Sobre la situación más temprana a 1844, dice Lepelletier de Saint Remy: “Desde 1825, la agricultura no ha hecho ningún progreso; las producciones que piden al mismo tiempo trabajo y cuidado son abandonadas poco a poco, tal es la caña de azúcar, por ejemplo. La caña de azúcar no se cultiva más que para lo que se llama tafia. El cultivo que no pide sino cuidado, el café, por ejemplo, se encuentra en un estado poco floreciente; el árbol del café es poco o mal cortado; la savia se agota por los parásitos. El grano es mal recogido; la tierra y la grava que se encuentran mezcladas con él se estiman a veces en un décimo del peso (…) los grandes productos de la antigua colonia de Santo Domingo eran el azúcar y el café; pero entonces la colonia se encontraba bajo el sistema de la gran propiedad”. Muy perspicaz, alguno pregunta cuándo fueron los picos más altos de industrialización del azúcar, por ejemplo. Como sabemos hoy, todos estos números están en los archivos. 

Buceando más profundo en los hechos, uno imagina que se entendía que en la colonia era mejor trabajar bajo los efectos de algo: ya bien fuera tabaco, o ron. Pero hay que tener en cuenta algo: los “historiadores del ron” están como ausentes, y no nos dicen algunos cuáles eran las discusiones que se armaban por algunos intoxicados borrachos y algunos términos de trabajo fijados en las plantaciones. Había gente que no trabajaba debido a la ingesta de alcohol? Cómo esperaban el final de año? No teníamos emails en la colonia. 

Muchos años más tarde, sería interesante que se transcribiera –hubiera sido interesante–, lo que decían esos nuevos desafiadores del establishment solo por tener bajo su cuerpo, inoculado, una gran cantidad de alcohol. En sus negocios, como se muestra en algunos libros, los piratas tenían una sola fe: la de irse forrados de fortuna hacia Europa. Los más sedientos no se saben cuáles eran, pero si los más temibles, los que, en otras partes, han sido cronometrados. Tenemos nombres que pueden ser considerados lideres: Du Casse, De Fontenay, D’Oregon y otros.
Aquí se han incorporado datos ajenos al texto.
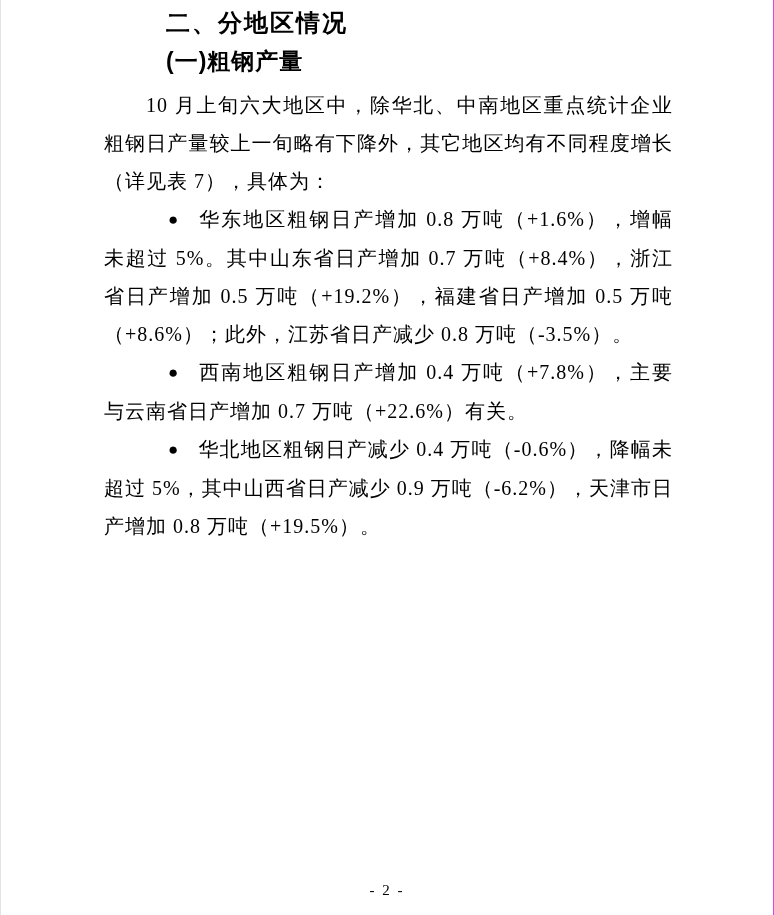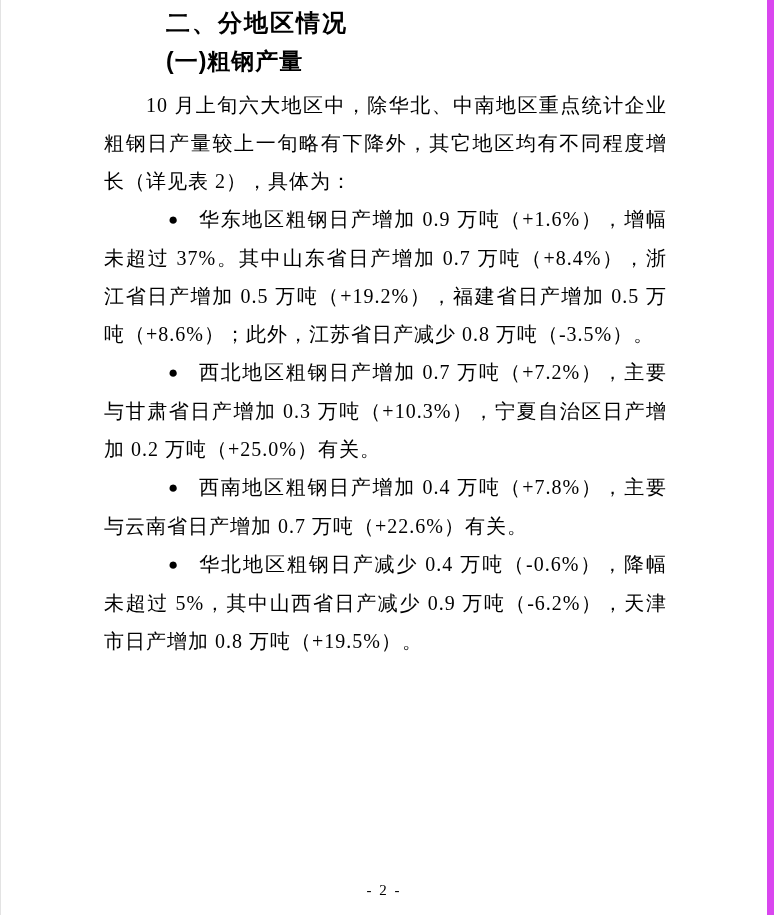--- a/index.html
+++ b/index.html
@@ -7,21 +7,21 @@
     width: 774px; height: 915px;
     background: #ffffff;
     overflow: hidden;
     position: relative;
     color: #000000;
     font-family: "Liberation Serif", "DejaVu Serif", serif;
   }
   .page {
     position: absolute; inset: 0;
     border-left: 1px solid #e3e3e3;
-    border-right: 7px solid #d946ef;
+    border-right: 1px solid #d946ef;
     box-sizing: border-box;
     background: #ffffff;
   }
   .content {
     padding: 6px 100px 0 103px;
   }
   .h1 {
     font-family: "Liberation Sans", "DejaVu Sans", sans-serif;
     font-weight: bold;
     font-size: 24px;
@@ -69,26 +69,25 @@
 </head>
 <body>
 
 <div class="page">
   <div class="content">
 
     <div class="h1">二、分地区情况</div>
 
     <div class="h2">(一)粗钢产量</div>
 
-    <p class="body-par intro">10 月上旬六大地区中，除华北、中南地区重点统计企业粗钢日产量较上一旬略有下降外，其它地区均有不同程度增长（详见表 2），具体为：</p>
+    <p class="body-par intro">10 月上旬六大地区中，除华北、中南地区重点统计企业粗钢日产量较上一旬略有下降外，其它地区均有不同程度增长（详见表 7），具体为：</p>
 
 
-    <p class="body-par bullet"><span class="bullet-glyph">●</span><span>华东地区粗钢日产增加 0.9 万吨（+1.6%），增幅未超过 37%。其中山东省日产增加 0.7 万吨（+8.4%），浙江省日产增加 0.5 万吨（+19.2%），福建省日产增加 0.5 万吨（+8.6%）；此外，江苏省日产减少 0.8 万吨（-3.5%）。</span></p>
+    <p class="body-par bullet"><span class="bullet-glyph">●</span><span>华东地区粗钢日产增加 0.8 万吨（+1.6%），增幅未超过 5%。其中山东省日产增加 0.7 万吨（+8.4%），浙江省日产增加 0.5 万吨（+19.2%），福建省日产增加 0.5 万吨（+8.6%）；此外，江苏省日产减少 0.8 万吨（-3.5%）。</span></p>
 
-    <p class="body-par bullet"><span class="bullet-glyph">●</span><span>西北地区粗钢日产增加 0.7 万吨（+7.2%），主要与甘肃省日产增加 0.3 万吨（+10.3%），宁夏自治区日产增加 0.2 万吨（+25.0%）有关。</span></p>
 
     <p class="body-par bullet"><span class="bullet-glyph">●</span><span>西南地区粗钢日产增加 0.4 万吨（+7.8%），主要与云南省日产增加 0.7 万吨（+22.6%）有关。</span></p>
 
     <p class="body-par bullet"><span class="bullet-glyph">●</span><span>华北地区粗钢日产减少 0.4 万吨（-0.6%），降幅未超过 5%，其中山西省日产减少 0.9 万吨（-6.2%），天津市日产增加 0.8 万吨（+19.5%）。</span></p>
 
 
   </div>
 
   <div class="footer">- 2 -</div>
 </div>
Como en otros siglos, era un tiempo complejo en la colonia.

En el último año, los que han venido a este sitio en la costa donde la muchacha atiende tienen claro que todo está bien diseñado. Lo mismo ocurre con el gran supermercado que está en el pueblo, un signo del desarrollo de la zona. Como le dije a alguien, tenemos todo en todas partes, aunque algunos pueblitos –en otra parte de la costa–, se mantienen virginales. Entre otros tamaños y diseños, puedes encontrar algunas tiendas verdaderamente grandes. 

En una mañana de compra, puedes hallar allí cualquier cosa que se te antoje. Uno mira los que llegaron a ese restaurant y que son descendientes de D’Oregon, ese pirata que gobernó la islita pequeña que está a un paso en los límites marítimos de Haití. Con un viejo mapa en las manos, queremos ir a la pequeña isla, pero hay nada. No encontrarás allí los tesoros que crees. En esa islita, encontrarás playas pero eso no es lo único que quieres encontrar. Como los viejos conquistadores, quieres oro.   
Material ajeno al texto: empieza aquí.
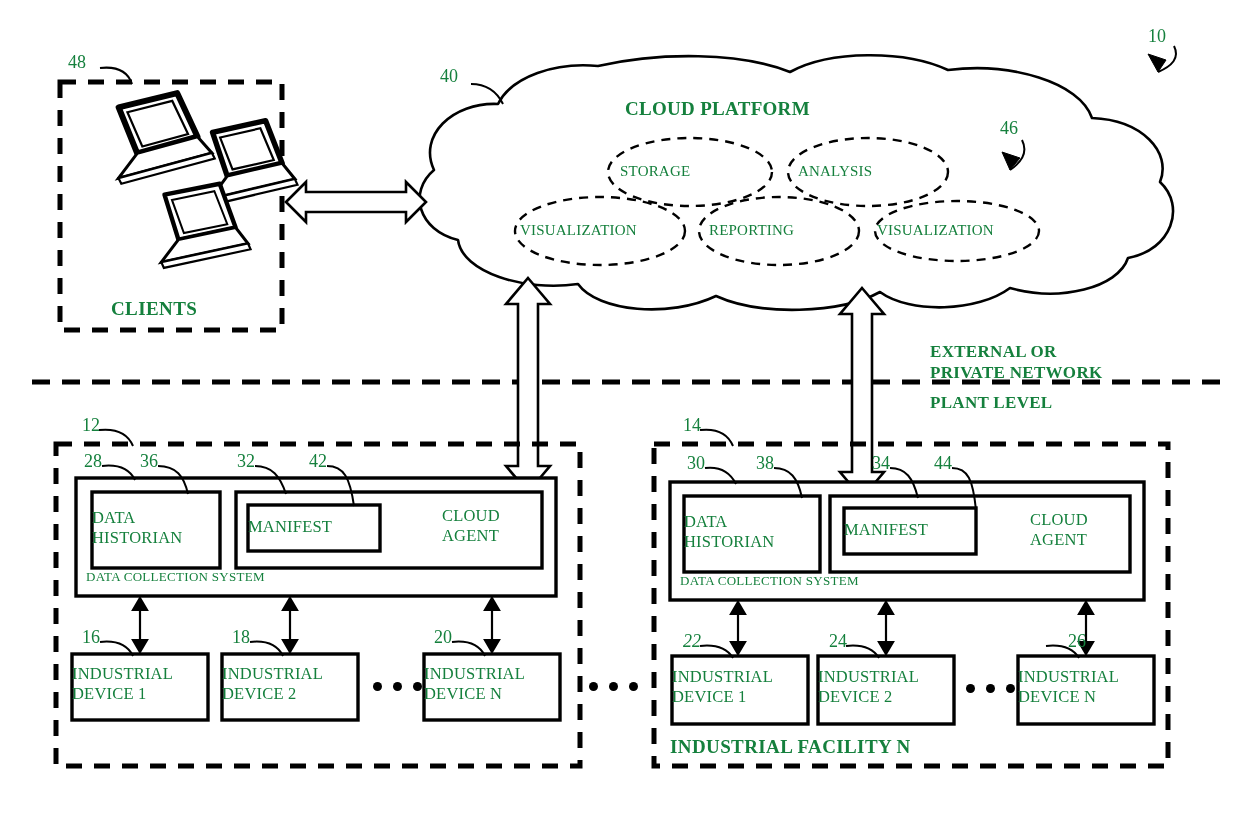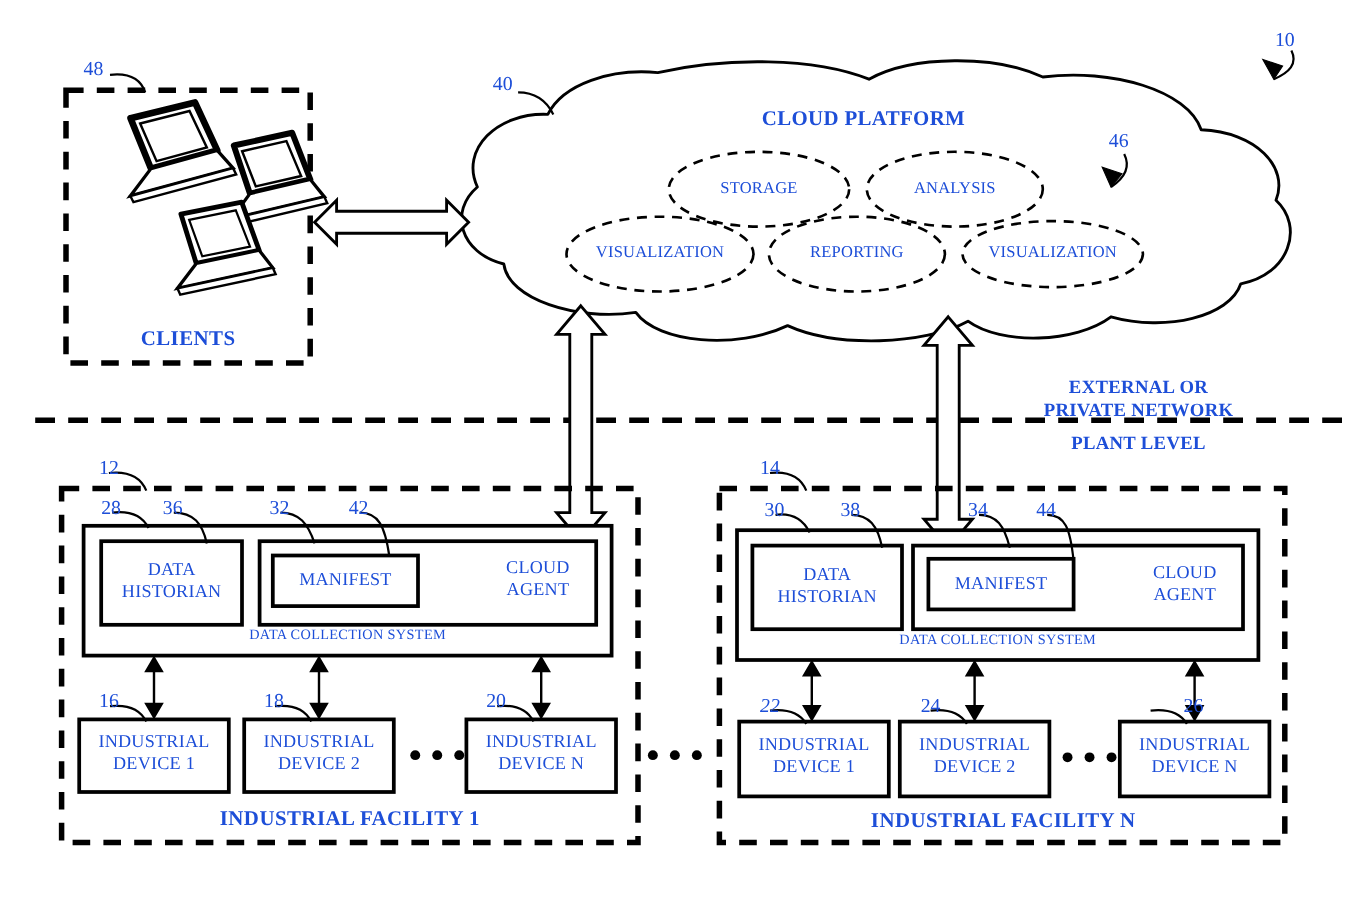--- a/index.html
+++ b/index.html
@@ -3,21 +3,21 @@
 <meta charset="utf-8">
 <style>
   html,body{margin:0;padding:0;background:#ffffff;}
   body{
     width:1240px;height:839px;position:relative;overflow:hidden;
     font-family:"Liberation Serif","DejaVu Serif",serif;
     color:#000;
   }
   #stage{position:absolute;left:0;top:0;width:1240px;height:839px;}
   svg.layer{position:absolute;left:0;top:0;width:1240px;height:839px;overflow:visible;}
-  .txt{position:absolute;text-align:center;line-height:1.12;color:#1d4ed8;}
+  .txt{position:absolute;text-align:left;line-height:1.12;color:#15803d;}
   .num{font-family:"Liberation Serif","DejaVu Serif",serif;font-size:18px;}
   .ttl{font-size:19px;font-weight:bold;letter-spacing:.3px;}
   .boxlabel{font-size:16.5px;letter-spacing:.2px;}
   .ellipselabel{font-size:15px;letter-spacing:.2px;}
   .dcs{font-size:13px;letter-spacing:.3px;}
   .facility{font-size:19px;font-weight:bold;letter-spacing:.4px;}
   .netlabel{font-size:17px;font-weight:bold;letter-spacing:.3px;line-height:1.25;}
   .dots{position:absolute;display:flex;gap:11px;align-items:center;}
   .dots i{display:block;width:9px;height:9px;border-radius:50%;background:#000;}
 </style>
@@ -224,21 +224,20 @@
   <div class="txt boxlabel" style="left:222px;top:685px;width:136px;">DEVICE 2</div>
   <div class="txt boxlabel" style="left:424px;top:665px;width:136px;">INDUSTRIAL</div>
   <div class="txt boxlabel" style="left:424px;top:685px;width:136px;">DEVICE N</div>
 
   <div class="dots" style="left:373px;top:682px;">
     <i></i>
       <i></i>
       <i></i>
   </div>
 
-  <div class="txt facility" style="left:76px;top:734px;width:484px;">INDUSTRIAL FACILITY 1</div>
 
   <div class="dots" style="left:589px;top:682px;">
     <i></i>
       <i></i>
       <i></i>
   </div>
 
   <div class="txt num" style="left:683px;top:415px;width:34px;">14</div>
   <div class="txt num" style="left:687px;top:453px;width:34px;">30</div>
   <div class="txt num" style="left:756px;top:453px;width:34px;">38</div>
Casi en el mar, uno de los pequeños marineros, hábil en su oficio, me dice que esa política los tiene “a coger la loma”, nunca mejor dicho. De lo que se trata es de estar en el mar, algo consustancial a sus vidas. Como saben algunos investigadores, en otros lugares de la Isla de Santo Domingo se dan otros fenómenos: la pesca es algo que está metida hasta el tuétano entre nuestros modos de vida, aunque algunos dicen “que vivimos de espaldas al mar”. Más libres que un pájaro, no quieren problemas políticos en sus vidas. 

Ahí viene la frase entonces de un campesino dominicano que cuando llegó a Santo Domingo, “donde se hacen los cheques”, y fue llevado a conocer el mar, mirando la vasta extensión azul, dijo las singulares palabras: cuánta agua desperdiciada!